Spam Vs Treet Fried Chili

Day 51

I fry Spam to take the gamy taste out of it. Don’t get me wrong, I’m not naïve enough to believe Spam presently exists as a game animal. I, however, fully recognize that big Spam safaris encapsulated the zeitgeist of the late-1930s. If I understand correctly, back in the day, an accomplished hunter could gun down 5 or 6 spam on a productive afternoon. It was profitable too, as you could sell the pelts to Urban Outfitter and make a small fortune peddling the rest of the carcass to Hormel. These days, all spam is farm raised. Cute little devils, they are.

While I have some familiarity with spam, I had not yet encountered Treet, which Armour should tout as “the other pink meat.” Too bad salmon already trumped them. Any way you slice it, we are in for a malodorous kitchen this morning as we are frying the two leading brands of meat by-product side-by-side.

Naturally, since this is a chili-a-day blog, I have meticulously configured a spam chili rub expressly for today. Odds are good that there are few, if any, references to ”rubbing the spam” to be found on the internet. To be safe, I would not google it to find out.
One concern I have, apart from unintentionally inventing salacious euphemisms, is the chili seasonings may not “take,” as there appears to be some sort of undulating ectoplasm surrounding the meat.
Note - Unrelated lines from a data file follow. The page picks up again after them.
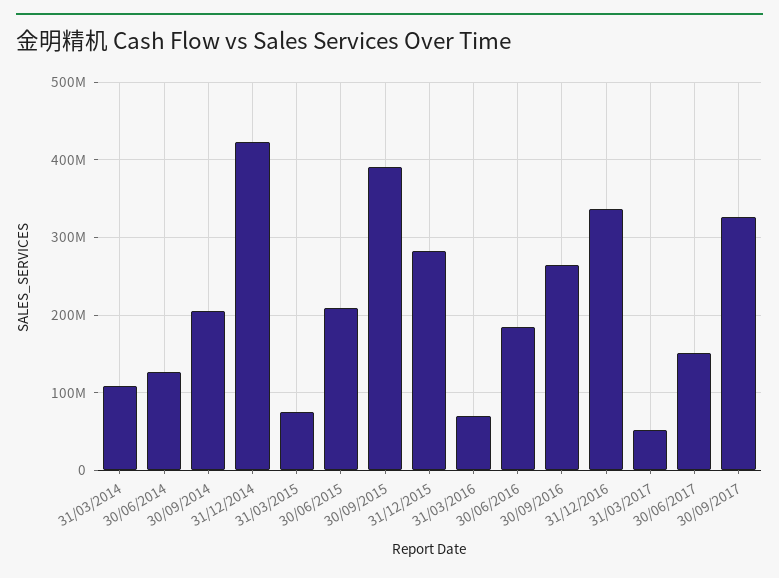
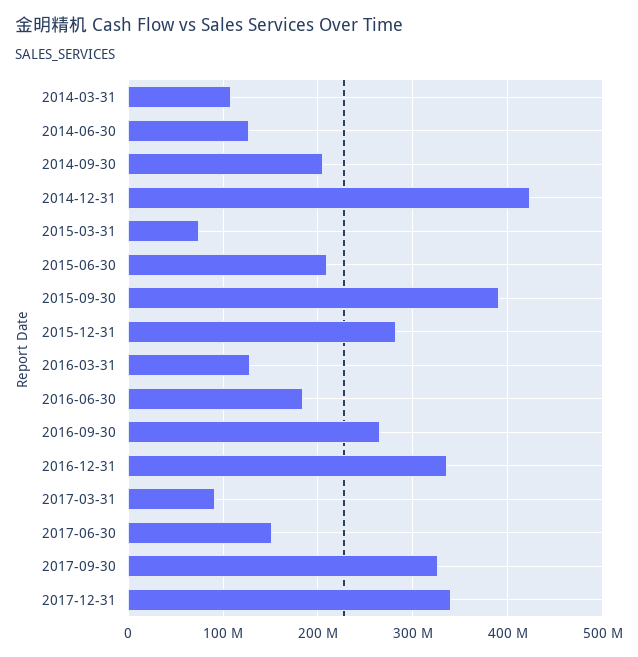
31/03/2016: 70000000 -> 130000000
31/03/2017: 50000000 -> 90000000
2017-12-31: none -> 340000000

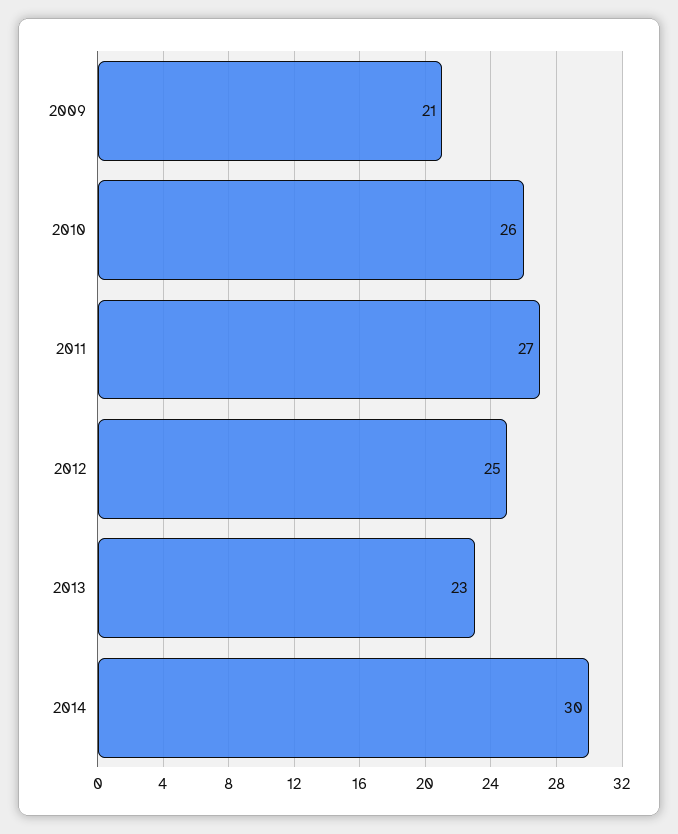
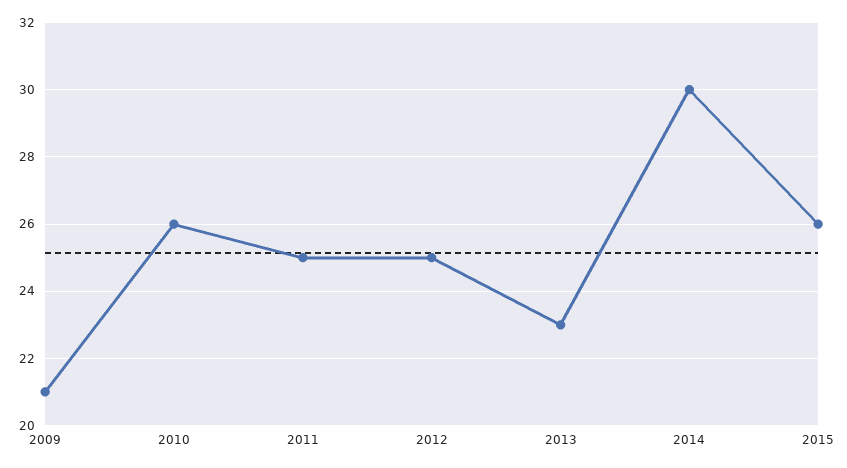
2011: 27 -> 25
2015: none -> 26

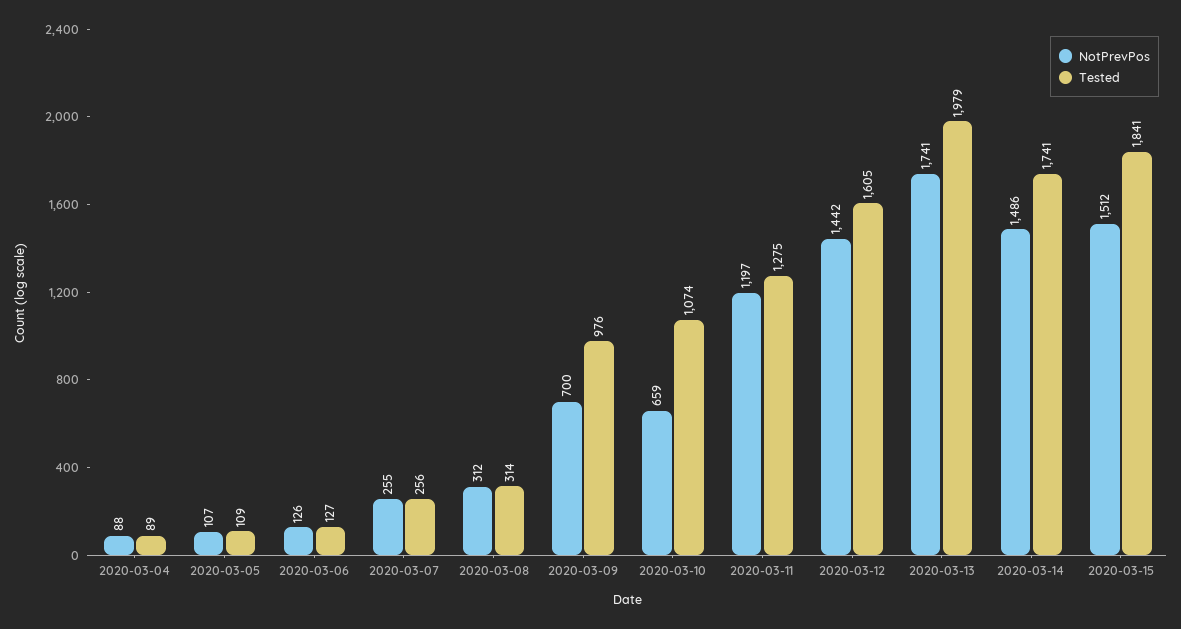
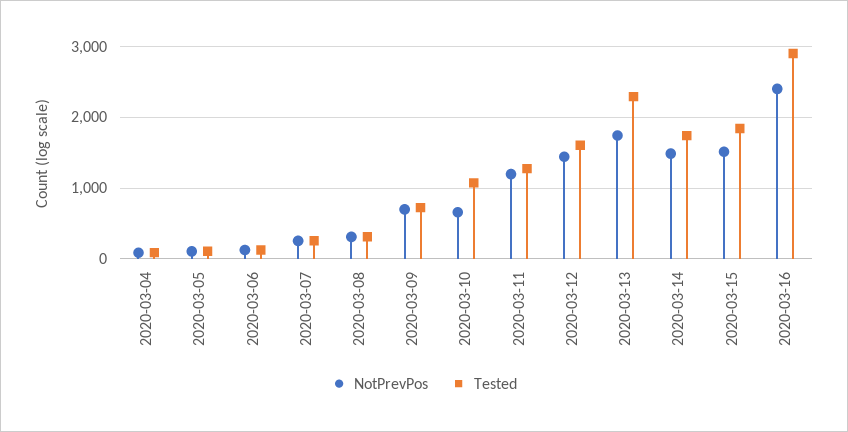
Tested, 2020-03-09: 976 -> 700
Tested, 2020-03-13: 1979 -> 2300
NotPrevPos, 2020-03-16: none -> 2400
Tested, 2020-03-16: none -> 2900

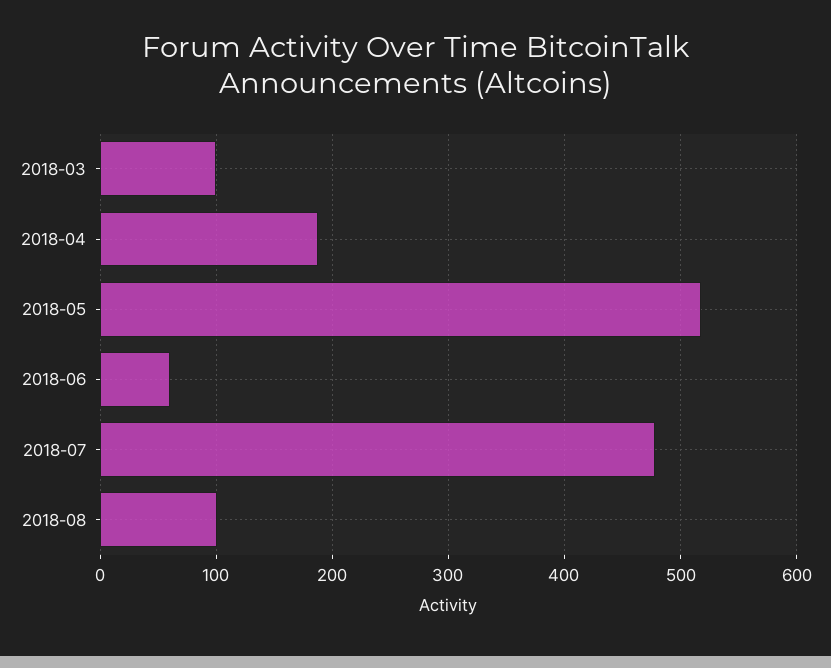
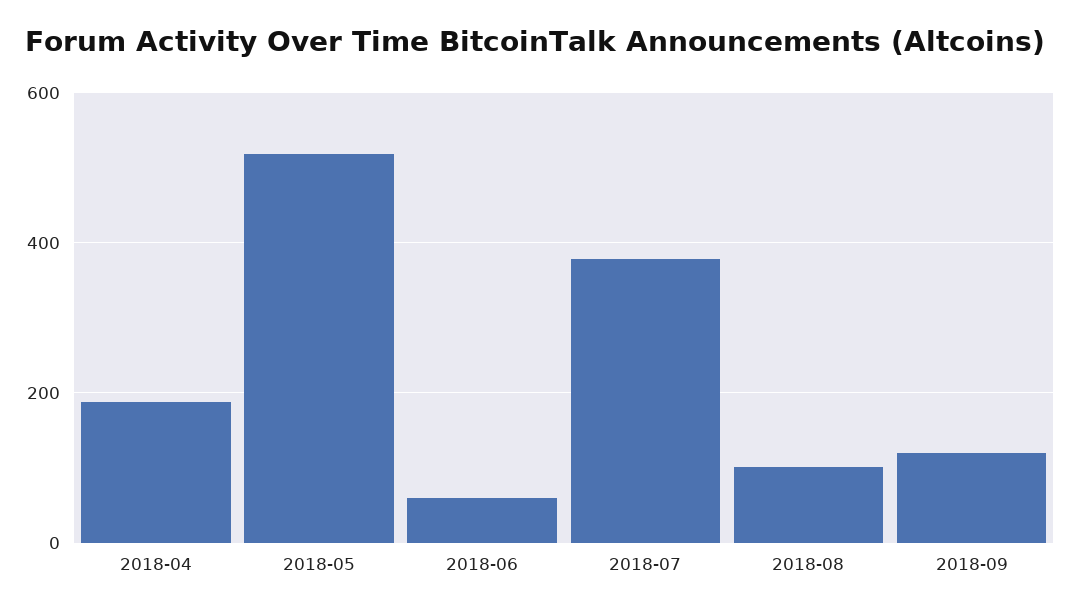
2018-03: 100 -> none
2018-07: 480 -> 380
2018-09: none -> 120

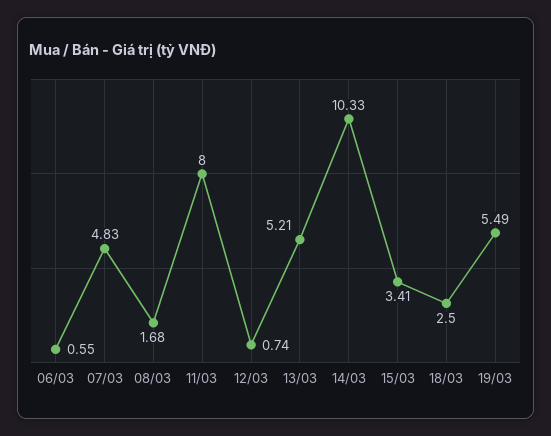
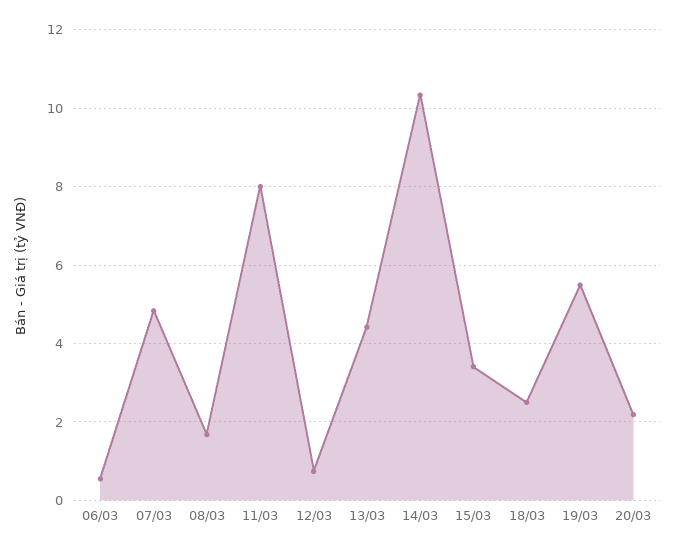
13/03: 5.21 -> 4.4
20/03: none -> 2.2

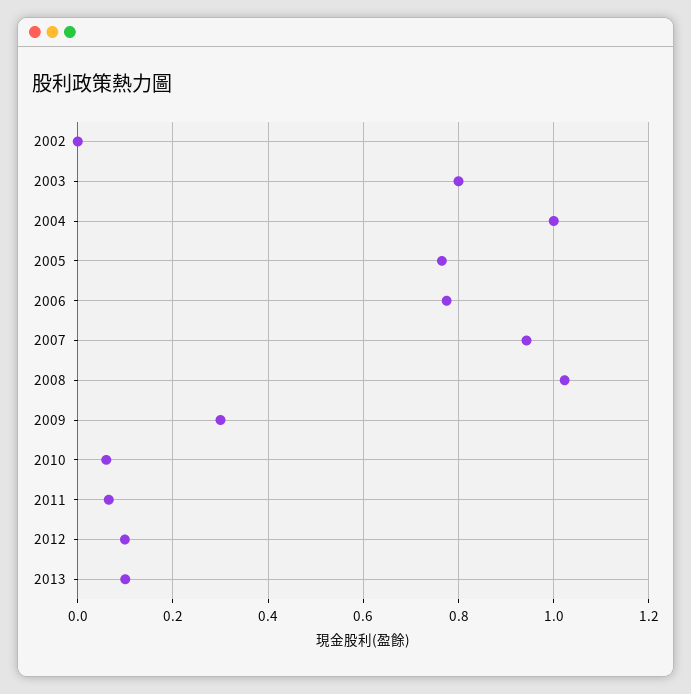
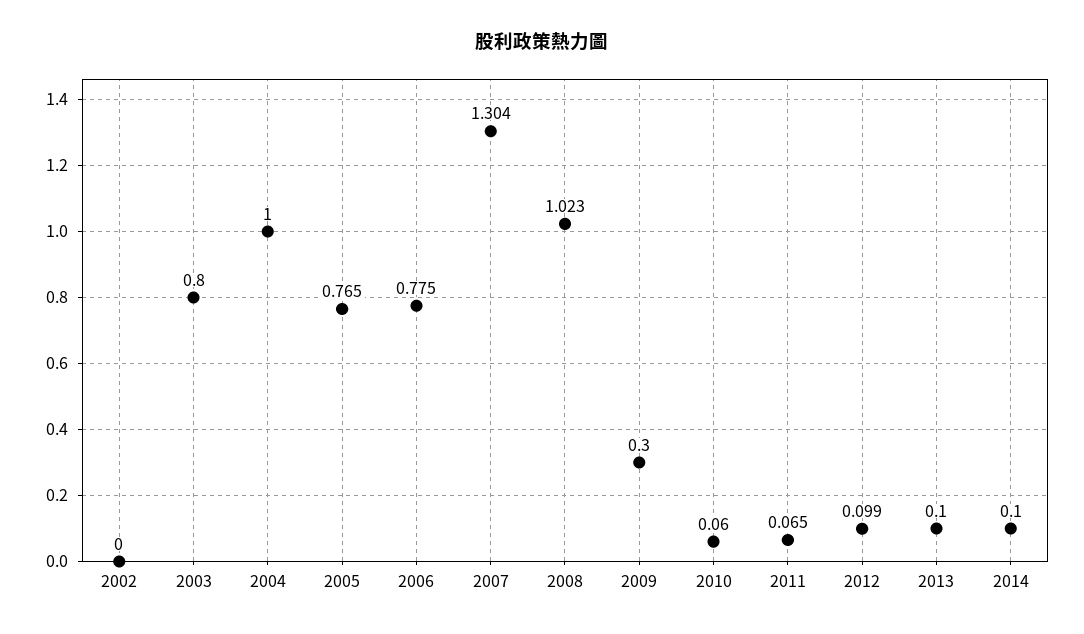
2007: 0.94 -> 1.304
2014: none -> 0.1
We’ll give it a shot.

Initial observations:

Both are 12 oz cans (like beer, eh?)
Spam is lighter in color and has more odor.
Spam is shorter and fatter.
The ITP thinks Spam smells like cat food.
Spam is made of pork (and ham) while Treet consists of pork and chicken.

1T chili powder
1T dried onion flakes
½ t cumin
1 t mural of flavor (Penzey’s)
1t sugar
½ t coriander
½ t Mitchell Street seasoning (Penzey’s).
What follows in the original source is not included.